Closed ghost closed 5 years ago
Hi,
There is a major change on pytorch from v0.3 to v0.4, I'm migrating the code to support those changes. In the meanwhile I recommend to keep pytorch0.3.1.
Your GPU needs cuda >9.0, so please install pytorch 0.3.1 with cuda 9.1 using:
pip uninstall torch torchvision
pip install https://download.pytorch.org/whl/cu91/torch-0.3.1-cp36-cp36m-linux_x86_64.whl
More info about previous pytorch version on pytorch page
pip uninstall torch torchvision
pip install https://download.pytorch.org/whl/cu91/torch-0.3.1-cp36-cp36m-linux_x86_64.whl
(p3p) home@home-lnx:~/Desktop/programs/P2PaLA$ python P2PaLA.py --config config_BL_only.txt --tr_data ./data/train --te_data ./data/test --log_comment "_foo"
2019-01-21 15:37:56,527 - optparse - INFO - Reading configuration from config_BL_only.txt
2019-01-21 15:37:56,529 - P2PaLA - INFO - Working on training stage...
2019-01-21 15:37:56,529 - P2PaLA - WARNING - tensorboardX is not installed, display logger set to OFF.
2019-01-21 15:37:56,529 - P2PaLA - INFO - Preprocessing data from ./data/train
Traceback (most recent call last):
File "P2PaLA.py", line 1262, in <module>
main()
File "P2PaLA.py", line 528, in main
y_gen = nnG(x)
File "/home/home/.conda/envs/p3p/lib/python3.6/site-packages/torch/nn/modules/module.py", line 357, in __call__
result = self.forward(*input, **kwargs)
File "/home/home/Desktop/programs/P2PaLA/nn_models/models.py", line 94, in forward
return self.model(input_x)
File "/home/home/.conda/envs/p3p/lib/python3.6/site-packages/torch/nn/modules/module.py", line 357, in __call__
result = self.forward(*input, **kwargs)
File "/home/home/Desktop/programs/P2PaLA/nn_models/models.py", line 184, in forward
return F.log_softmax(self.model(input_x), dim=1)

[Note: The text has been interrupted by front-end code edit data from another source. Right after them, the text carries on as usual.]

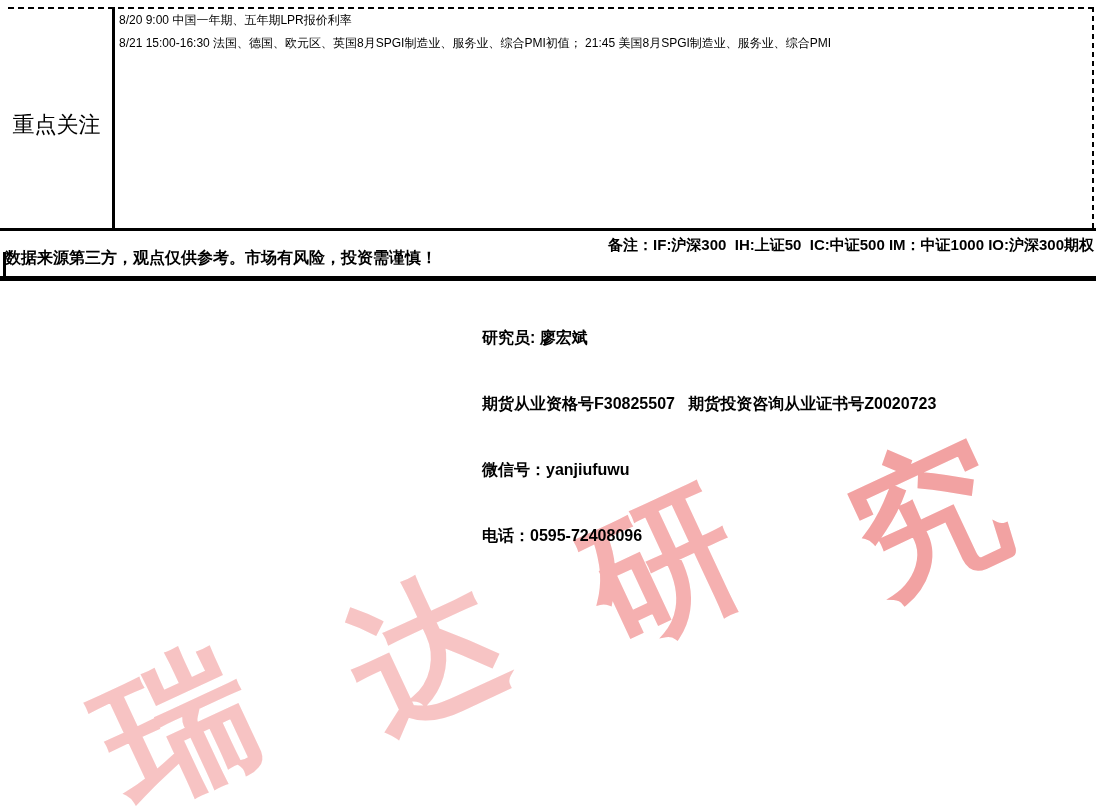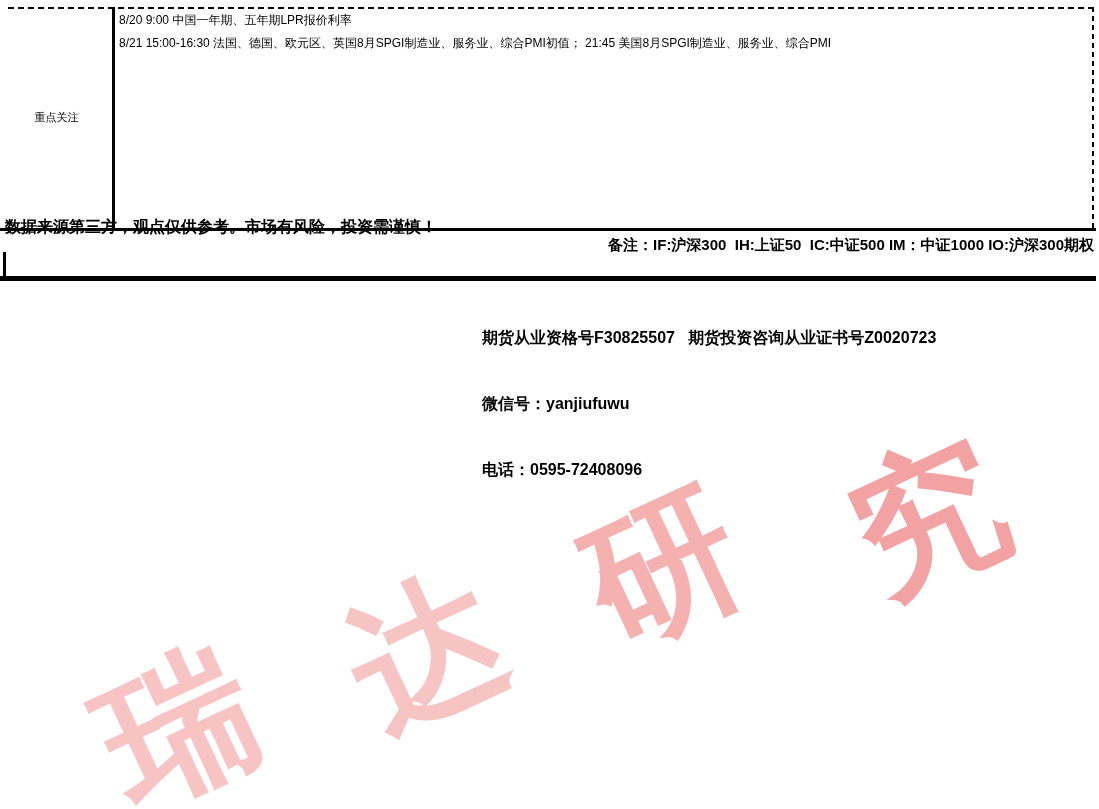--- a/index.html
+++ b/index.html
@@ -52,7 +52,7 @@
 
   .row-label {
     position: absolute; left: 0; top: 110px; width: 113px;
-    text-align: center; font-size: 11px;
+    text-align: center; font-size: 22px;
   }
 
   .tbl-content {

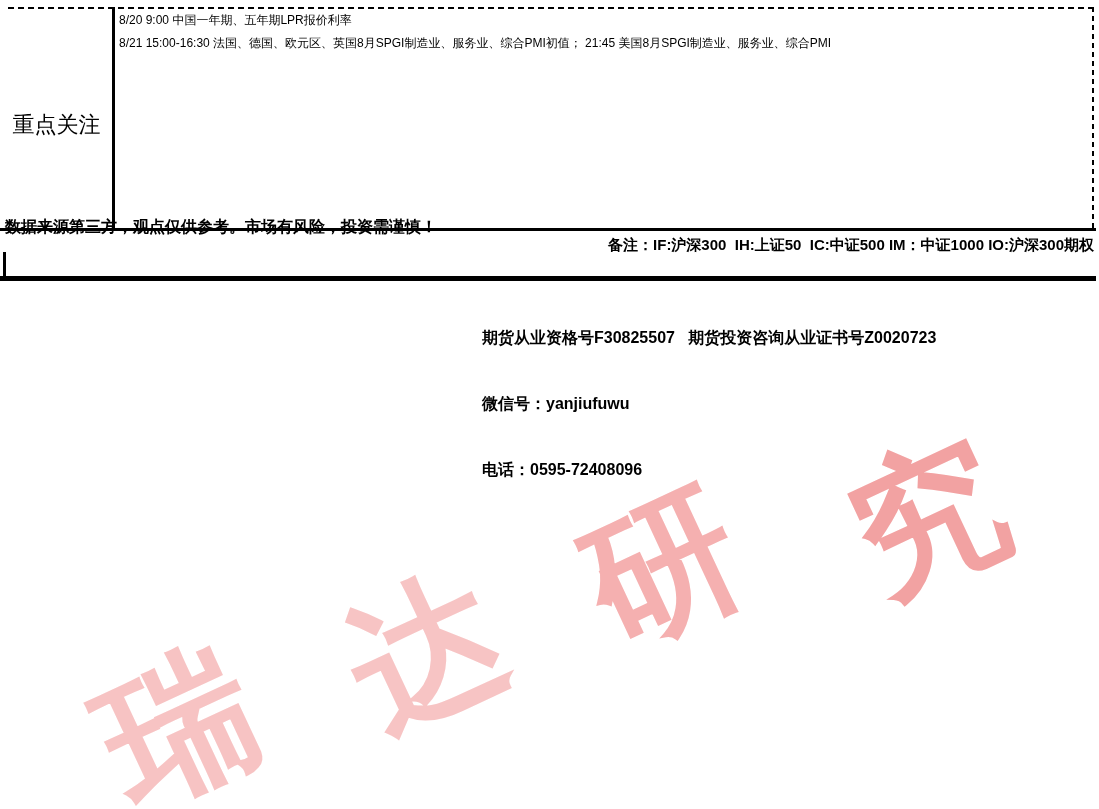--- a/index.html
+++ b/index.html
@@ -63,7 +63,7 @@
 
   
   .footnote-left {
-    position: absolute; left: 5px; top: 217px;
+    position: absolute; left: 5px; top: 248px;
     font-size: 16px; font-weight: bold; white-space: pre;
   }
   .footnote-right {

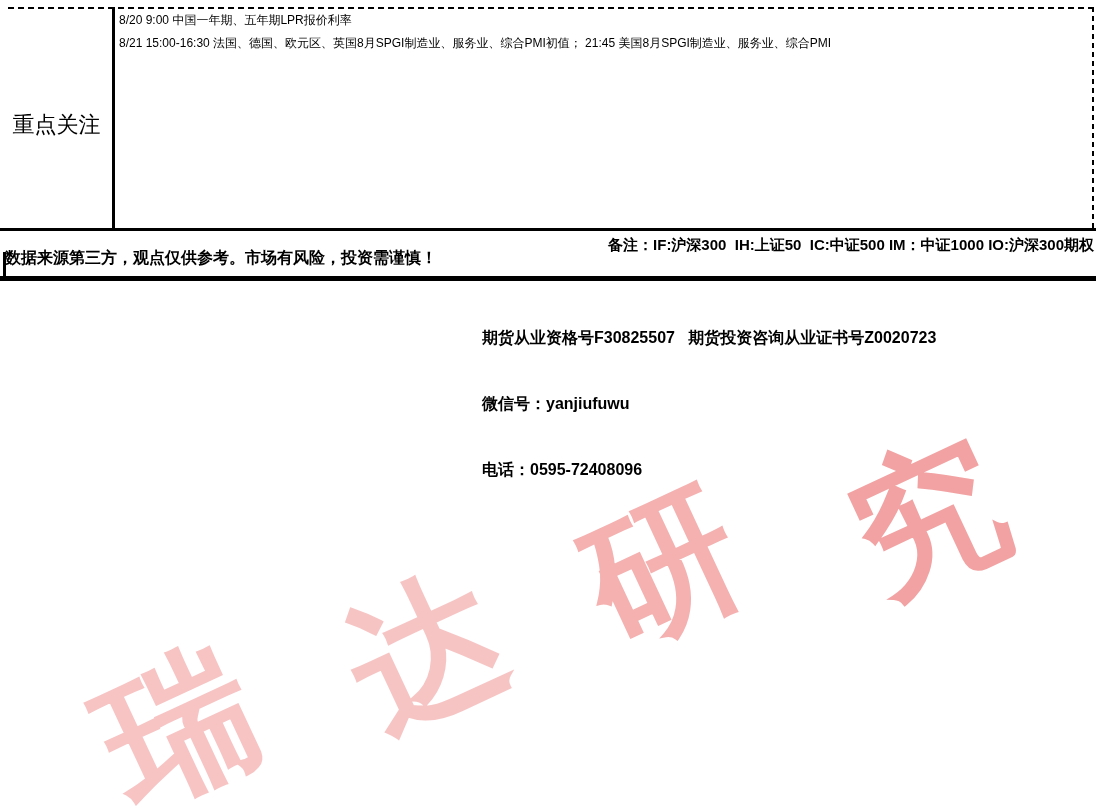--- a/index.html
+++ b/index.html
@@ -130,6 +130,7 @@
     <div class="thick-rule"></div>
 
     <div class="researcher">
+      <div>研究员: 廖宏斌</div>
       <div>期货从业资格号F30825507   期货投资咨询从业证书号Z0020723</div>
       <div>微信号：yanjiufuwu</div>
       <div>电话：0595-72408096</div>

File "/home/home/.conda/envs/p3p/lib/python3.6/site-packages/torch/nn/modules/module.py", line 357, in __call__
result = self.forward(*input, **kwargs)
File "/home/home/.conda/envs/p3p/lib/python3.6/site-packages/torch/nn/modules/container.py", line 67, in forward
input = module(input)
File "/home/home/.conda/envs/p3p/lib/python3.6/site-packages/torch/nn/modules/module.py", line 357, in __call__
result = self.forward(*input, **kwargs)
File "/home/home/.conda/envs/p3p/lib/python3.6/site-packages/torch/nn/modules/conv.py", line 282, in forward
self.padding, self.dilation, self.groups)
File "/home/home/.conda/envs/p3p/lib/python3.6/site-packages/torch/nn/functional.py", line 90, in conv2d
return f(input, weight, bias)
RuntimeError: CUDNN_STATUS_EXECUTION_FAILED
I don't think the issue is related to your Ubuntu version. But you need to install the right combination of cuda and pytorch for sure. If you have installed cuda 9.1 and python 3.6 the command I post before should work, but If you have another combination, like cuda 9.0 or python 2.7 you need to find the right pythorch for it (on pytorch web).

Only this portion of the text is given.